Citation : 2021 Latest Caselaw 23978 Mad
Judgement Date : 7 December, 2021

Madras High Court
The Commissioner Of Income Tax-I vs M/S. Elgi Ultra Industries Ltd on 7 December, 2021
                                                                             Tax Case Appeal No. 1193 of 2009

                                   IN THE HIGH COURT OF JUDICATURE AT MADRAS

                                                    DATED : 07.12.2021

                                                         CORAM :

                                    THE HON'BLE MR. JUSTICE R. MAHADEVAN
                                                     AND
                                  THE HON'BLE MR. JUSTICE MOHAMMED SHAFFIQ

                                                   T.C.A. No. 1193 of 2009

                The Commissioner of Income Tax-I
                Coimbatore.                                                                .. Appellant

                                                           Versus

                M/s. Elgi Ultra Industries Ltd.
                India House, Tiruchy Road
                Coimbatore-18
                PAN No. AAA CE 4566 G                                                      .. Respondent


                          Tax Case Appeal filed under Section 260-A of the Income Tax Act, 1961

                against the order of the Income Tax Appellate Tribunal, 'D' Bench, Chennai

                dated 12.06.2009 passed in I.T.A.No.1220/Mds/2008 for the Assessment Year

                2005-06.


                                   For Appellant      : Mr. M.Swaminathan
                                                        Senior Standing Counsel
                                                        Mrs. K.G.Usha Rani
                                                        Junior Standing Counsel

                                   For Respondent     : Mr. N.V.Balaji
                                                        For M/s. C.Manishankar
https://www.mhc.tn.gov.in/judis


                Page 1/10
                                                                             Tax Case Appeal No. 1193 of 2009

                                                      JUDGMENT

(Judgment was delivered by R. MAHADEVAN, J.)

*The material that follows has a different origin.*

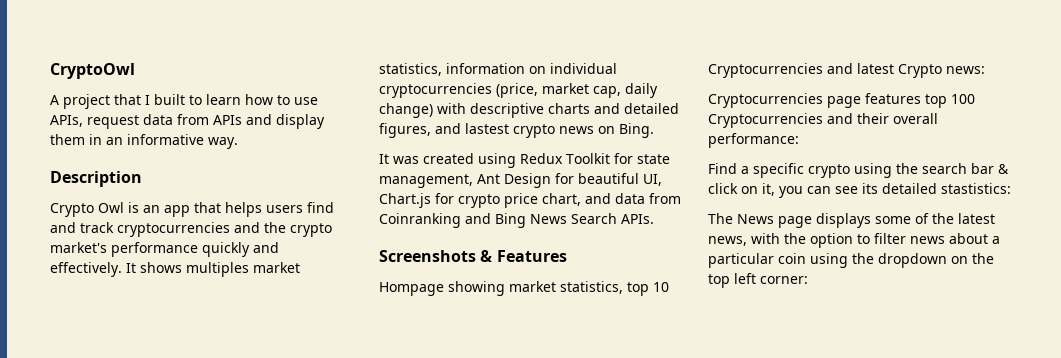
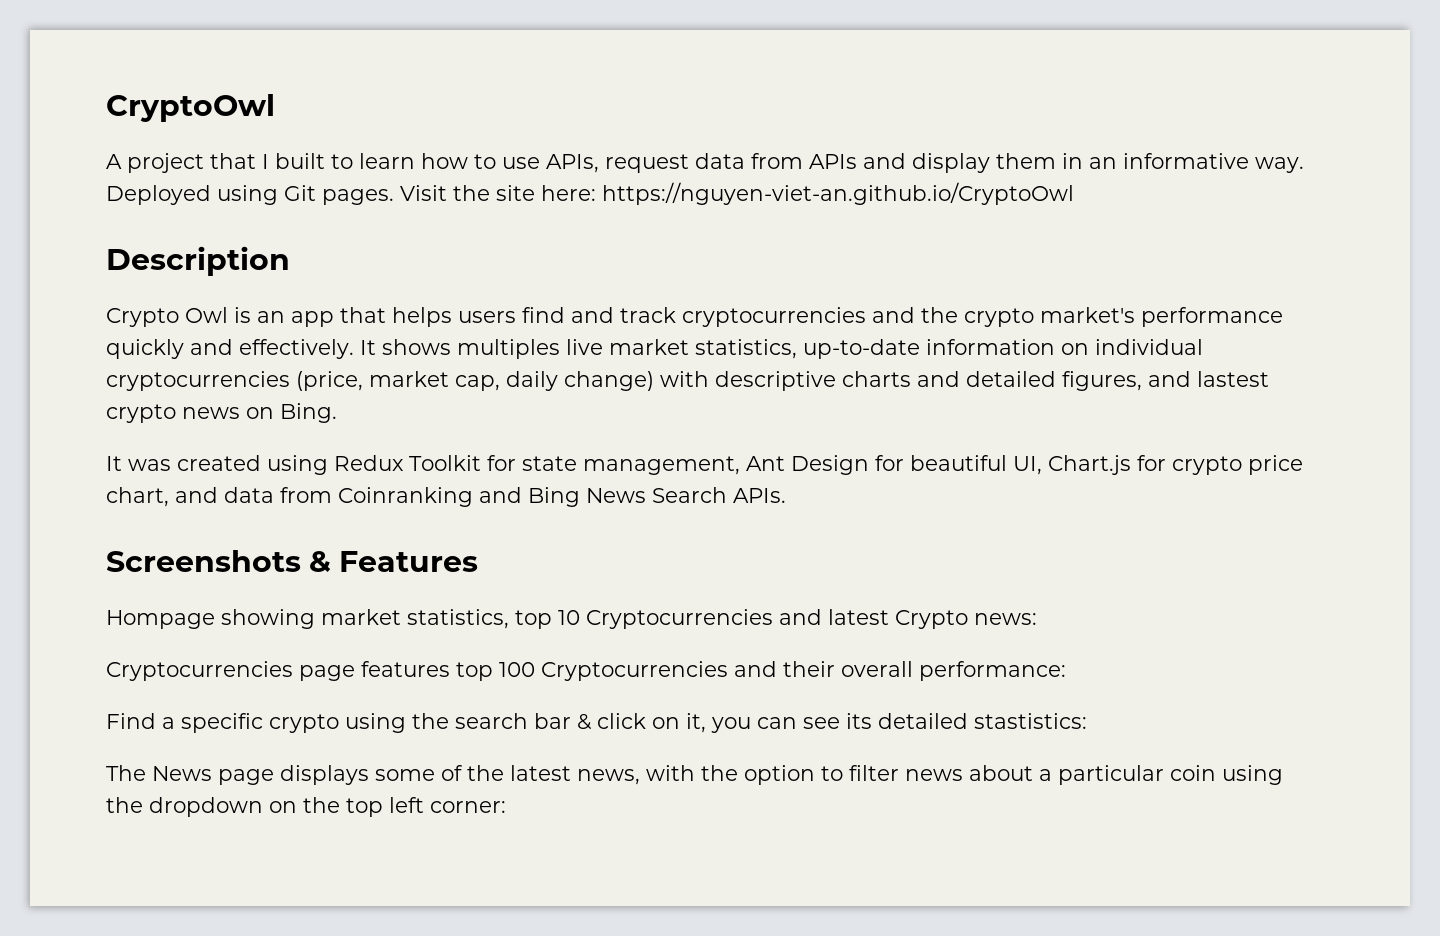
(238, 143) none -> [106,182,1074,205] Deployed using Git pages. Visit the site here: https://nguyen-viet-an.github.io/CryptoOwl
[253,262,300,273] [379,63,442,76] market statistics, -> [566,339,920,359] live market statistics, up-to-date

Heard both sides and perused the materials placed before this court.

2.This tax case appeal has been filed by the Revenue, calling in question

the order dated 12.06.2009 passed by the Income Tax Appellate Tribunal,

Madras 'D' Bench, in I.T.A. No.1220/Mds/2008 relating to the Assessment Year

2005-06.

3.On 30.11.2009, the aforesaid appeal was admitted on the following

substantial questions of law:-

“1. Whether on the facts and in the circumstances of the case, the Income Tax Appellate Tribunal was right in law in holding that the assessee is eligible for relief under section 80IA of the Act, even though the assessee was not engaged in the process of manufacture, but only assembling the parts procured from others?

2. Whether on the facts and in the circumstances of the case, the Income Tax Appellate Tribunal was right in law in allowing the bad debts written off in the books of accounts, even though the conditions laid down under section 36(1)(vii) read with section 36(2) of the Act, were not satisfied by the assessee?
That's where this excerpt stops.